Work request | In the entries that follow, the line with "is támogat a</span></div>" opens the range and the line with "Goodall, aki 90</span></div>" closes it; repeat that range exactly, both lines included.

[Records from a data source]
[Start of Attachment]

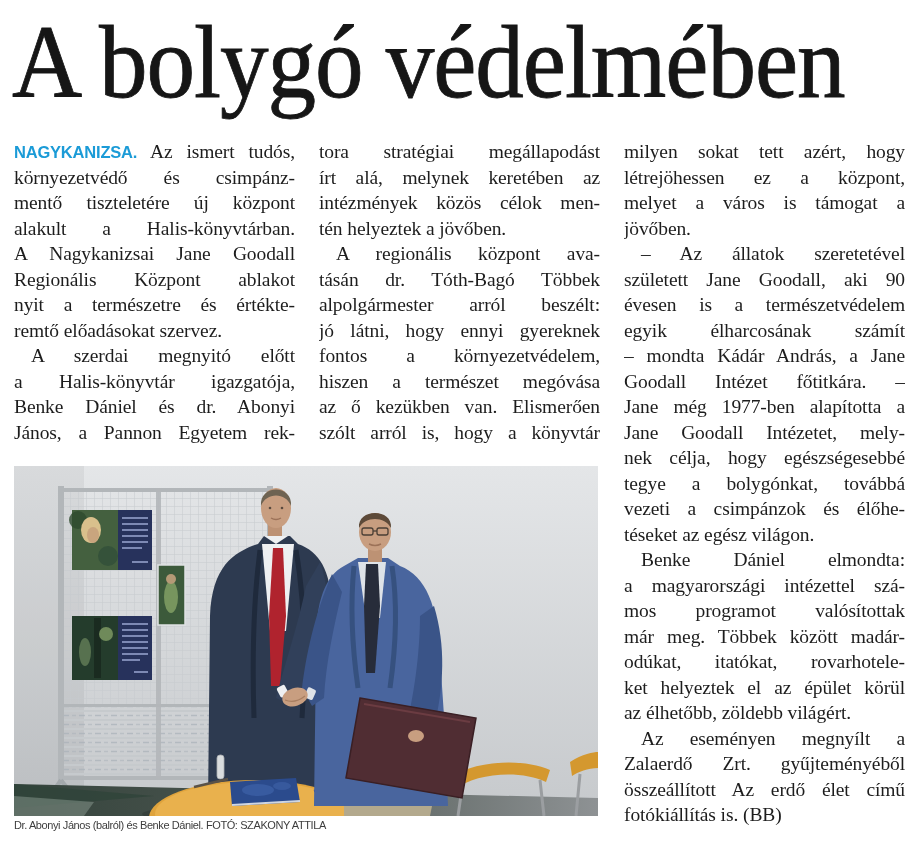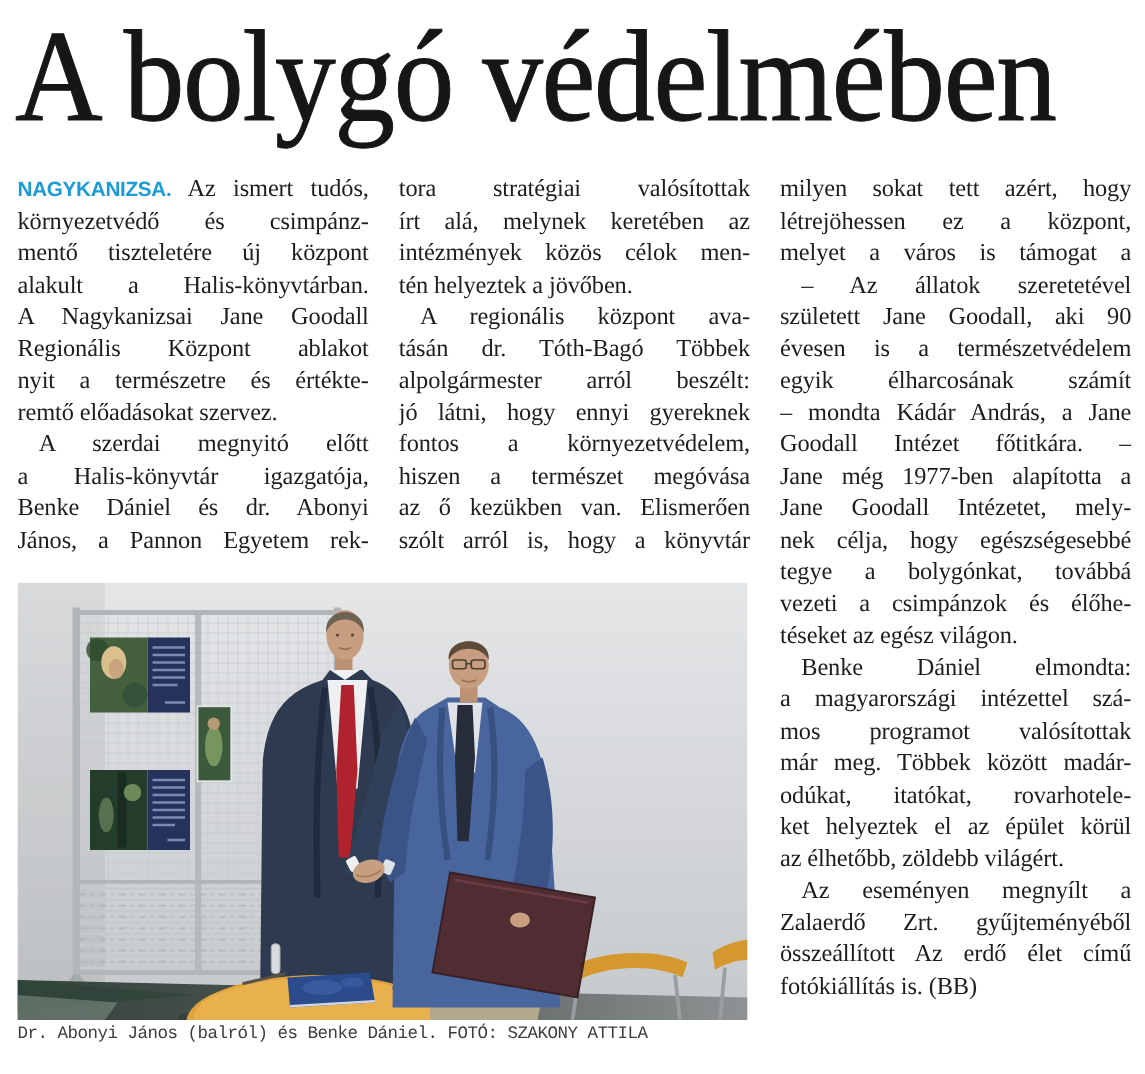--- a/index.html
+++ b/index.html
@@ -27,22 +27,22 @@
   .line.lastline { text-align-last:left; }
   .line.indent { text-indent:17px; }
   .dateline {
     font-family:"Liberation Sans", sans-serif; font-weight:bold;
     color:var(--dateline,#1b9bd7); font-size:16.5px; letter-spacing:-0.2px;
   }
   .bold { font-weight:normal; }
   .figure { position:absolute; left:14px; top:466px; width:584px; margin:0; }
   .photo-svg { display:block; width:584px; height:350px; filter:blur(0.3px); }
   .figcaption {
-    margin-top:3px; font-family:Liberation Mono, monospace;
-    font-size:14px; letter-spacing:-0.4px; color:#3d3d3d; white-space:nowrap;
+    margin-top:3px; font-family:Liberation Sans, sans-serif;
+    font-size:11px; letter-spacing:-0.4px; color:#3d3d3d; white-space:nowrap;
   }
   
   .st-wall-top   { stop-color:var(--wall-top); }
   .st-wall-bot   { stop-color:var(--wall-bottom); }
   .st-floor-l    { stop-color:var(--floor-dark); }
   .st-floor-m    { stop-color:var(--floor); }
   .st-floor-r    { stop-color:#8e9294; }
   .f-frame  { fill:var(--frame); }
   .s-grid   { stroke:var(--grid-line); }
   .f-navy   { fill:var(--panel-navy); }
@@ -81,37 +81,38 @@
         <div class="line"><span>A Nagykanizsai Jane Goodall</span></div>
         <div class="line"><span>Regionális Központ ablakot</span></div>
         <div class="line"><span>nyit a természetre és értékte-</span></div>
         <div class="line lastline"><span>remtő előadásokat szervez.</span></div>
         <div class="line indent"><span>A szerdai megnyitó előtt</span></div>
         <div class="line"><span>a Halis-könyvtár igazgatója,</span></div>
         <div class="line"><span>Benke Dániel és dr. Abonyi</span></div>
         <div class="line"><span>János, a Pannon Egyetem rek-</span></div>
       </div>
     <div class="col">
-        <div class="line"><span>tora stratégiai valósítottak</span></div>
+        <div class="line"><span>tora stratégiai megállapodást</span></div>
         <div class="line"><span>írt alá, melynek keretében az</span></div>
         <div class="line"><span>intézmények közös célok men-</span></div>
         <div class="line lastline"><span>tén helyeztek a jövőben.</span></div>
         <div class="line indent"><span>A regionális központ ava-</span></div>
         <div class="line"><span>tásán dr. Tóth-Bagó Többek</span></div>
         <div class="line"><span>alpolgármester arról beszélt:</span></div>
         <div class="line"><span>jó látni, hogy ennyi gyereknek</span></div>
         <div class="line"><span>fontos a környezetvédelem,</span></div>
         <div class="line"><span>hiszen a természet megóvása</span></div>
         <div class="line"><span>az ő kezükben van. Elismerően</span></div>
         <div class="line"><span>szólt arról is, hogy a könyvtár</span></div>
       </div>
     <div class="col">
         <div class="line"><span>milyen sokat tett azért, hogy</span></div>
         <div class="line"><span>létrejöhessen ez a központ,</span></div>
         <div class="line"><span>melyet a város is támogat a</span></div>
+        <div class="line lastline"><span>jövőben.</span></div>
         <div class="line indent"><span>– Az állatok szeretetével</span></div>
         <div class="line"><span>született Jane Goodall, aki 90</span></div>
         <div class="line"><span>évesen is a természetvédelem</span></div>
         <div class="line"><span>egyik élharcosának számít</span></div>
         <div class="line"><span>– mondta Kádár András, a Jane</span></div>
         <div class="line"><span>Goodall Intézet főtitkára. –</span></div>
         <div class="line"><span>Jane még 1977-ben alapította a</span></div>
         <div class="line"><span>Jane Goodall Intézetet, mely-</span></div>
         <div class="line"><span>nek célja, hogy egészségesebbé</span></div>
         <div class="line"><span>tegye a bolygónkat, továbbá</span></div>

[End of Attachment]

Result |
         <div class="line"><span>melyet a város is támogat a</span></div>
+        <div class="line lastline"><span>jövőben.</span></div>
         <div class="line indent"><span>– Az állatok szeretetével</span></div>
         <div class="line"><span>született Jane Goodall, aki 90</span></div>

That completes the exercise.